### [Supplied data]
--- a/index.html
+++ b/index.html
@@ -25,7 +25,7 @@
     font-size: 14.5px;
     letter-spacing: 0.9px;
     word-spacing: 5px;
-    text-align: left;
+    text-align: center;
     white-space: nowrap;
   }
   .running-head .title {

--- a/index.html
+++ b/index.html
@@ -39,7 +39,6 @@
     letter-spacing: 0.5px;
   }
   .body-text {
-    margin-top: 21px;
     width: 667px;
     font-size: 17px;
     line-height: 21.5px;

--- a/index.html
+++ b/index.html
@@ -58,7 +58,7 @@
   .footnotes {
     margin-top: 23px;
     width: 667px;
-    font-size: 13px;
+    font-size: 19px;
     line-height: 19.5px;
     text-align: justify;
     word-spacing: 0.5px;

==

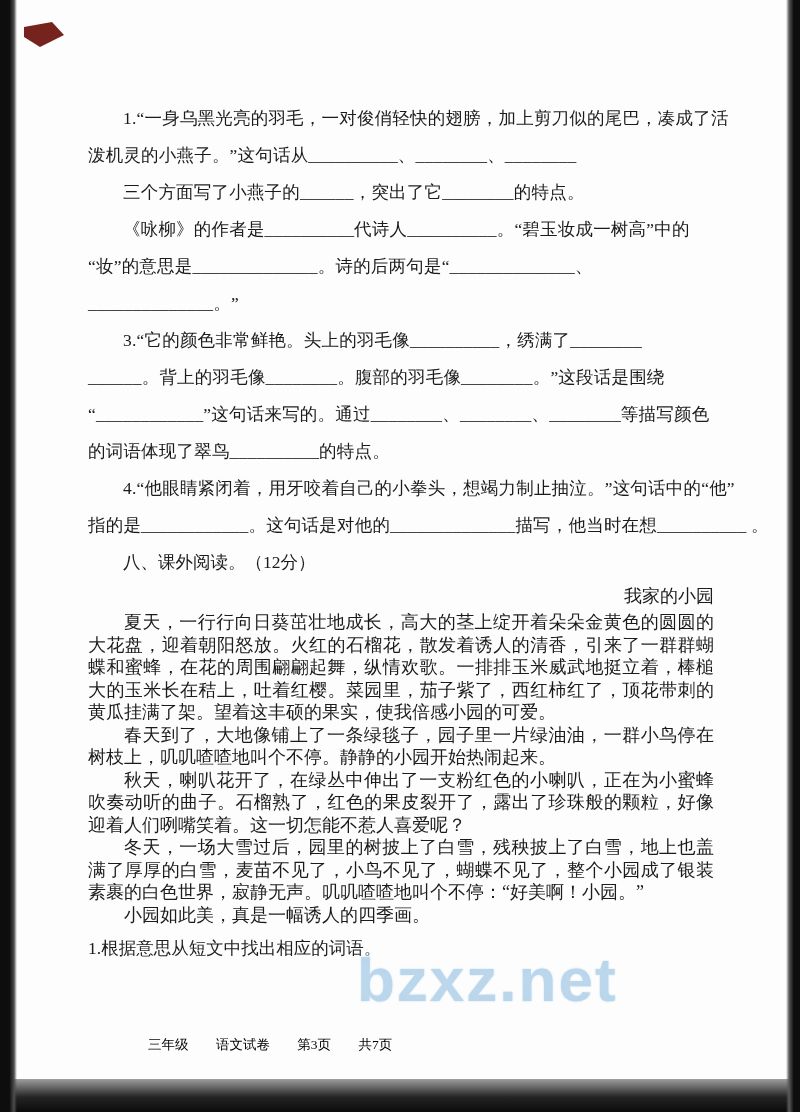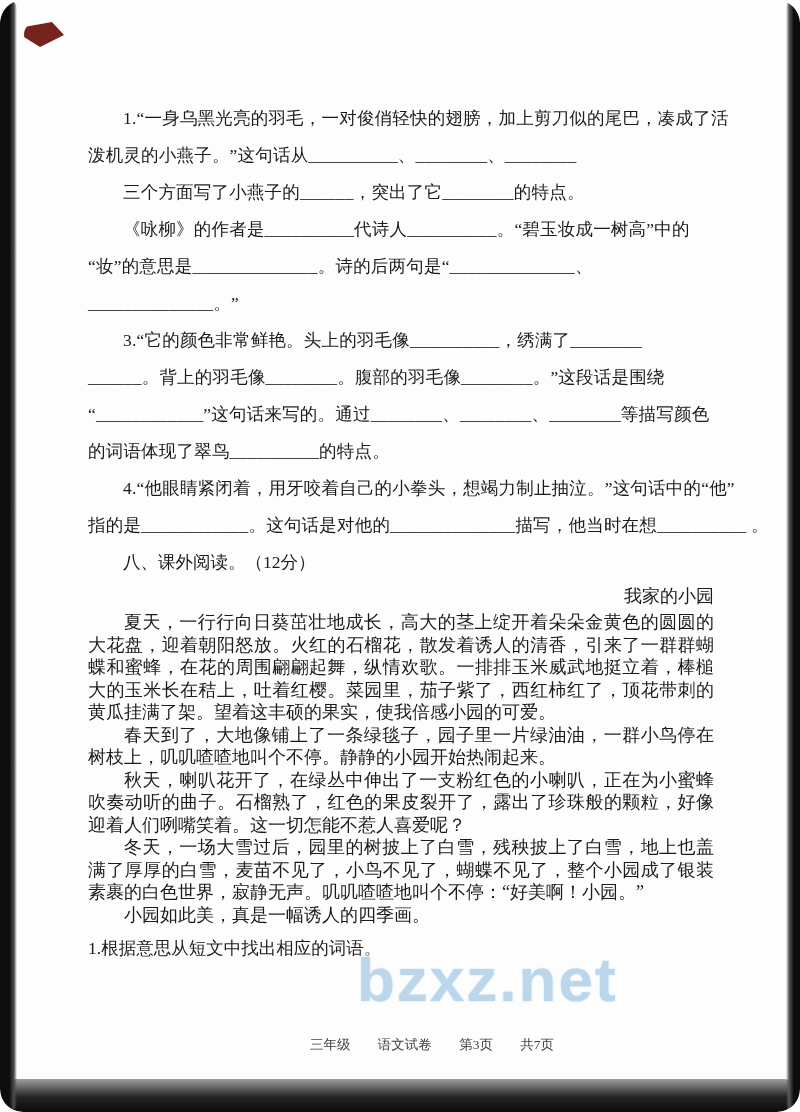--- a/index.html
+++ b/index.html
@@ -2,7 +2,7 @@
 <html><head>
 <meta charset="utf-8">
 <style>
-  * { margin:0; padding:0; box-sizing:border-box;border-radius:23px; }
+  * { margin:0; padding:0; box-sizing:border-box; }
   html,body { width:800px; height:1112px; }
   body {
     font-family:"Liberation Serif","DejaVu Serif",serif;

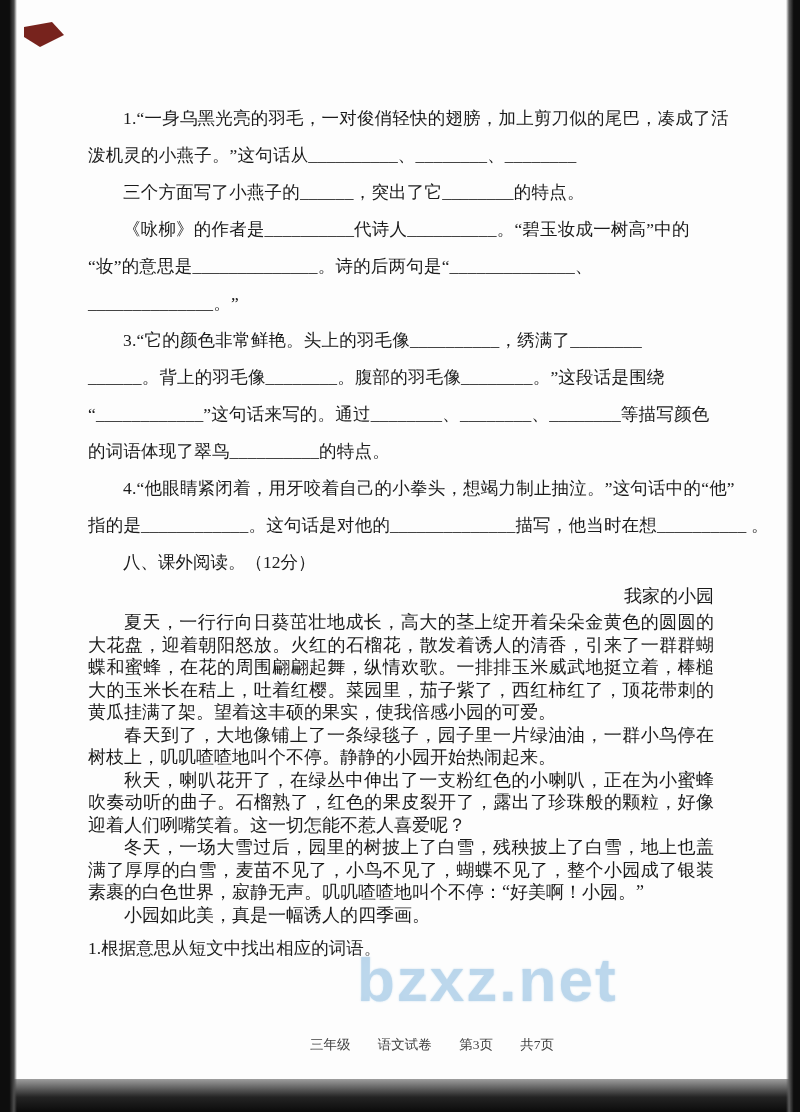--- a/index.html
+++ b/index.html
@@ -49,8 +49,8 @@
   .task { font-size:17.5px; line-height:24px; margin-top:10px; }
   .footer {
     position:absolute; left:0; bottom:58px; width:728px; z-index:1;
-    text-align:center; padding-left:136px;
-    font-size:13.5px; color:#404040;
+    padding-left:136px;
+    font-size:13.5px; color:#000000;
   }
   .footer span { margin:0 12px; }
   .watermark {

### [What you are asked to do]
From the records above, report the count of lines containing "left" and nothing more.

### [Written reply]
4